- By Lebesgue's decomposition theorem we have for $\sigma$-finite measures $\nu$ and $\mu$ that
$\nu=\nu_{sing}+\nu_{ac}$,
where $\nu_{ac}<<\mu$ and $\nu_{sing}\perp\mu$. Now, (under certain assumptions) I can decompose the singular part into a pure points $\nu_{pp}$ and a continuous $\nu_{sc}$ part (continuous means that $\nu_{sc}(\{x\})=0$ for all $x\in X$).
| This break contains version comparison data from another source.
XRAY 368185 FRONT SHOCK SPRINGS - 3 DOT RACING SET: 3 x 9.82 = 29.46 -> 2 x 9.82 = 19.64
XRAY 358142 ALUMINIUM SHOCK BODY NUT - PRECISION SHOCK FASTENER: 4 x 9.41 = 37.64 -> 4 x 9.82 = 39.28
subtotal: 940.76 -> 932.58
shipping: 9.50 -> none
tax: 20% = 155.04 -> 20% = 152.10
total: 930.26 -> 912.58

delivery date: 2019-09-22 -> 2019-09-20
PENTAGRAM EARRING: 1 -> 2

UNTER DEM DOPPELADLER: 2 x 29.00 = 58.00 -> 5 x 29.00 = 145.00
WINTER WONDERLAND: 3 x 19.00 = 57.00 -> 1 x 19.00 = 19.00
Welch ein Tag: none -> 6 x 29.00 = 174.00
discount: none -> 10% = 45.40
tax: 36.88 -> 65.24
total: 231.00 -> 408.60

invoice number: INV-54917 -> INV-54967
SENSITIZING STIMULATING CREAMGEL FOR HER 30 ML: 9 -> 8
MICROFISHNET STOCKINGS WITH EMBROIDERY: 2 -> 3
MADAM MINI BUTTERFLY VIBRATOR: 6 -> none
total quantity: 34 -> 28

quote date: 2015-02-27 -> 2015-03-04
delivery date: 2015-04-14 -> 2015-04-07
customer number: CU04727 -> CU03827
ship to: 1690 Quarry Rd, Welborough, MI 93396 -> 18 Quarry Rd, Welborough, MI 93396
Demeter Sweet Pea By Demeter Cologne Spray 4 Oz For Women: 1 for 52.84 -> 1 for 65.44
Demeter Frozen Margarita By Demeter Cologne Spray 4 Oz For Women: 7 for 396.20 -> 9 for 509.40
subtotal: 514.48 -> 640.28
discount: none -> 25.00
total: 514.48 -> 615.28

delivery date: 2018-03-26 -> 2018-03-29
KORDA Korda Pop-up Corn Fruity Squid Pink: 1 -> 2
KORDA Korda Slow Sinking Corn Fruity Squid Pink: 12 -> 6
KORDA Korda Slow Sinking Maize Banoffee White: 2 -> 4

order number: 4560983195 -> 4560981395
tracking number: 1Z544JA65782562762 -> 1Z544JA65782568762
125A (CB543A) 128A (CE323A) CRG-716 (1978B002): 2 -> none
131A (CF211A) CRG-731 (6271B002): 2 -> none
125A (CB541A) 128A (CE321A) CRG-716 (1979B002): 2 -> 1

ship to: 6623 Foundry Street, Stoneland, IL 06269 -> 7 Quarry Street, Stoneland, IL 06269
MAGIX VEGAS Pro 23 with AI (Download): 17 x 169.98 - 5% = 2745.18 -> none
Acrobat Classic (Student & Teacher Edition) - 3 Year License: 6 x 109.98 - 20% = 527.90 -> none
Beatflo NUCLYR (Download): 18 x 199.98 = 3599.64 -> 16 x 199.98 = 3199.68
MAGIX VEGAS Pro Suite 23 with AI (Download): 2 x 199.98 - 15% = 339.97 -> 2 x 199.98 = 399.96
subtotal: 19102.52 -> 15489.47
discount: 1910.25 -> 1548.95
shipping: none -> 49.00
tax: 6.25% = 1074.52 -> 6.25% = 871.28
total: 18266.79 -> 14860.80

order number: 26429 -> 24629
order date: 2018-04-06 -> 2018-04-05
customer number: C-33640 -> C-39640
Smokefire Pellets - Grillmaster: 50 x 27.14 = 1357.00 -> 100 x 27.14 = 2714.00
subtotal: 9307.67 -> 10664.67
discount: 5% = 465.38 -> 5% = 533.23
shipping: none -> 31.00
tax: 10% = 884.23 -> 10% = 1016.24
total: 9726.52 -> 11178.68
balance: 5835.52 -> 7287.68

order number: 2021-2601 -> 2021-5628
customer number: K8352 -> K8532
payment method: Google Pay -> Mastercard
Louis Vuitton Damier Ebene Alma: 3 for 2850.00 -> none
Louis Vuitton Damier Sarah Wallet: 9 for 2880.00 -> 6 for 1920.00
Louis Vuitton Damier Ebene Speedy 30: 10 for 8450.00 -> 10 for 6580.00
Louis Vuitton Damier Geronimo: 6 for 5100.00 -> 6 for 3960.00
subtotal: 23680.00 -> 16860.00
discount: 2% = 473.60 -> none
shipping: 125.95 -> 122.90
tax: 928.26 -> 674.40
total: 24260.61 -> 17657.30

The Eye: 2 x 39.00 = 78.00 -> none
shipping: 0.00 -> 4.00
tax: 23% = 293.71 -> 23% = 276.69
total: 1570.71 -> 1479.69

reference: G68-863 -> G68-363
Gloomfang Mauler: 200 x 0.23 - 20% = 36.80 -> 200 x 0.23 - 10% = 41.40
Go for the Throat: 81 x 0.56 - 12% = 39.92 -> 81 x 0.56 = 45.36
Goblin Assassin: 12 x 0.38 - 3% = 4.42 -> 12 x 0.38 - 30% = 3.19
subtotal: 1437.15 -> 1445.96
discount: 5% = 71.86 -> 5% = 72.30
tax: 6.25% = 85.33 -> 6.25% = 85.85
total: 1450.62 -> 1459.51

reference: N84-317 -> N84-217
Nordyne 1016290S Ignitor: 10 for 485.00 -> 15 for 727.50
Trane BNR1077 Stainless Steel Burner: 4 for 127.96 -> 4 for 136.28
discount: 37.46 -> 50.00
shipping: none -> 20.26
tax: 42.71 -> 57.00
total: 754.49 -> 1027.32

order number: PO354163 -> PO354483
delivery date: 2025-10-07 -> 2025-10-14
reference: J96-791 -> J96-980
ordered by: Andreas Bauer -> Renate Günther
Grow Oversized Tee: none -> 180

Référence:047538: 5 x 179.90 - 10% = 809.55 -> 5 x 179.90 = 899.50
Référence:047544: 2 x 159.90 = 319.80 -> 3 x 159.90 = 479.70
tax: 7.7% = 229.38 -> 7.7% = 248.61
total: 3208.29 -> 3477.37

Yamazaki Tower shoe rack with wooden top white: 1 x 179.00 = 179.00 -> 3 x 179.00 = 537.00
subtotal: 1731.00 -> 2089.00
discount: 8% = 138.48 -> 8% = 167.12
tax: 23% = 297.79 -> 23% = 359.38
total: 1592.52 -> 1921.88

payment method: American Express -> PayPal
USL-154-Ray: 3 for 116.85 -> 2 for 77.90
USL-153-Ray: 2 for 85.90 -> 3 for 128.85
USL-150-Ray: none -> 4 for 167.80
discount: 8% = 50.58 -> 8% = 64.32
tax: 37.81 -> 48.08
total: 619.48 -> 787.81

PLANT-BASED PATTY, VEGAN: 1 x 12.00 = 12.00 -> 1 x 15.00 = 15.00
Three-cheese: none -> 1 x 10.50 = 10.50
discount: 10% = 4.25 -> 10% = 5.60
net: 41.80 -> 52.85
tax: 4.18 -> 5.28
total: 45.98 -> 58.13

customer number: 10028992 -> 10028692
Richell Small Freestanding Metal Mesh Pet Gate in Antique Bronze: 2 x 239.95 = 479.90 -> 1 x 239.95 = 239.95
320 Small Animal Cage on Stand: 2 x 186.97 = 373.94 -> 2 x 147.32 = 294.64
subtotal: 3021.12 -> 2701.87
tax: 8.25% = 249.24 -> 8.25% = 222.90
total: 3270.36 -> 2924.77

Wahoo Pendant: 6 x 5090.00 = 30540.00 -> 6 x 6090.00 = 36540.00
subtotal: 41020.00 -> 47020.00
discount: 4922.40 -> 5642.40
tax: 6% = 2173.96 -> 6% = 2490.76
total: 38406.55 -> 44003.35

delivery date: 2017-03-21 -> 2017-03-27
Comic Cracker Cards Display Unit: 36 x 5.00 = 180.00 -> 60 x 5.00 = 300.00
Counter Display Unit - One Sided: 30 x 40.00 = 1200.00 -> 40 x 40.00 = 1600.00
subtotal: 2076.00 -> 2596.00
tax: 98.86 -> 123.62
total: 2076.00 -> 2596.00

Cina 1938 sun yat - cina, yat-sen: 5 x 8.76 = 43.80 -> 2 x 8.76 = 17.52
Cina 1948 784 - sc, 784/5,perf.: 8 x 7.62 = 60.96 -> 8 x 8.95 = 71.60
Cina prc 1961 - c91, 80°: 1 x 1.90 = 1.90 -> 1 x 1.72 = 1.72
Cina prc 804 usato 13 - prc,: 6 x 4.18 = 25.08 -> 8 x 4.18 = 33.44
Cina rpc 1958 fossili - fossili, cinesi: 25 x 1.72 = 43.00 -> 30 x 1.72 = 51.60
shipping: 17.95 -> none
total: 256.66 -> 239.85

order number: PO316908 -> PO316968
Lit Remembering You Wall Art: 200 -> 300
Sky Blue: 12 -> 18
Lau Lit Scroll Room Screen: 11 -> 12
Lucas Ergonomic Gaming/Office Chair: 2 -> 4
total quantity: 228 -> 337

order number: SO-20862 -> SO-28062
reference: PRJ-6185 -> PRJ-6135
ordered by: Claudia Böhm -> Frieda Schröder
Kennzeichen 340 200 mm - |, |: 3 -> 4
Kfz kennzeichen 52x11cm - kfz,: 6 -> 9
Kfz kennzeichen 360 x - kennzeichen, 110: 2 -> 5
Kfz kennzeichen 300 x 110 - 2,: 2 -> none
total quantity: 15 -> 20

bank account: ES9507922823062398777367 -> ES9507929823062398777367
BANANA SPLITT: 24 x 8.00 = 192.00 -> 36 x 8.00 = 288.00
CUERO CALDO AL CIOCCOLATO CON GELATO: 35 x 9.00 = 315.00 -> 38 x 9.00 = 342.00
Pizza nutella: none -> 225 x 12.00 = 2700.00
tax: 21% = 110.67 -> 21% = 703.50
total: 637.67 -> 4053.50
Therefore I get together
$\nu=\nu_{sc}+\nu_{pp}+\nu_{ac}$
Do we have $\nu_{sc}\perp \mu$ and $\nu_{pp}\perp\mu$?
- More generally, can I conclude from $\nu \perp \mu$ and $\nu=\nu_1+\nu_2$ that $\nu_1\perp \mu$ and $\nu_2\perp\mu$?
You have that $\nu \perp \mu$ if there exists $E \in \mathcal B$ (the underlying $\sigma$-algebra) such that $$ |\nu|(E) = 0 \text{ and } |\mu|(E^c) = 0, $$ where $|\nu|$, is the total variation of $\nu$. If I am not mistaken, then you want to set $v_{pp}(A) := \nu_{sing}(A \cap P)$, where $$ P:= \{ x : \nu_{sing}(x) \neq 0 \}. $$ Notice that this definition requires that $\{x\}$ is in $\mathcal{B}$ for all $x$ in the underlying space.
Now since $\nu_{ac} \perp \nu_{sing}$ there is $\tilde{E}$ such that $$ |\nu_{ac}|(\tilde{E}^c) = 0 \text{ and }|\nu_{sing}|(\tilde{E}) = 0. $$ Now, obviously for $P$ as above we know that $P\cap \tilde{E} = \emptyset$, as otherwise it would be easy to show that $|\nu_{sing}|(\tilde{E}) > 0$.
Hence $|\nu_{pp}|(\tilde{E}) = |\nu_{sing}|(\tilde{E} \cap P)= |\nu_{sing}|(\emptyset) = 0$ and consequently $\nu_{pp} \perp \nu_{ac}$. As a consequence $\nu_{sc}(\tilde{E}) = \nu_{sing}(\tilde{E}) - \nu_{pp}(\tilde{E}) = 0$. Thus, $\nu_{sc}\perp \nu_{ac}$.
The second question can be answered negatively by setting $\mu := \nu_1 := -\nu_2$.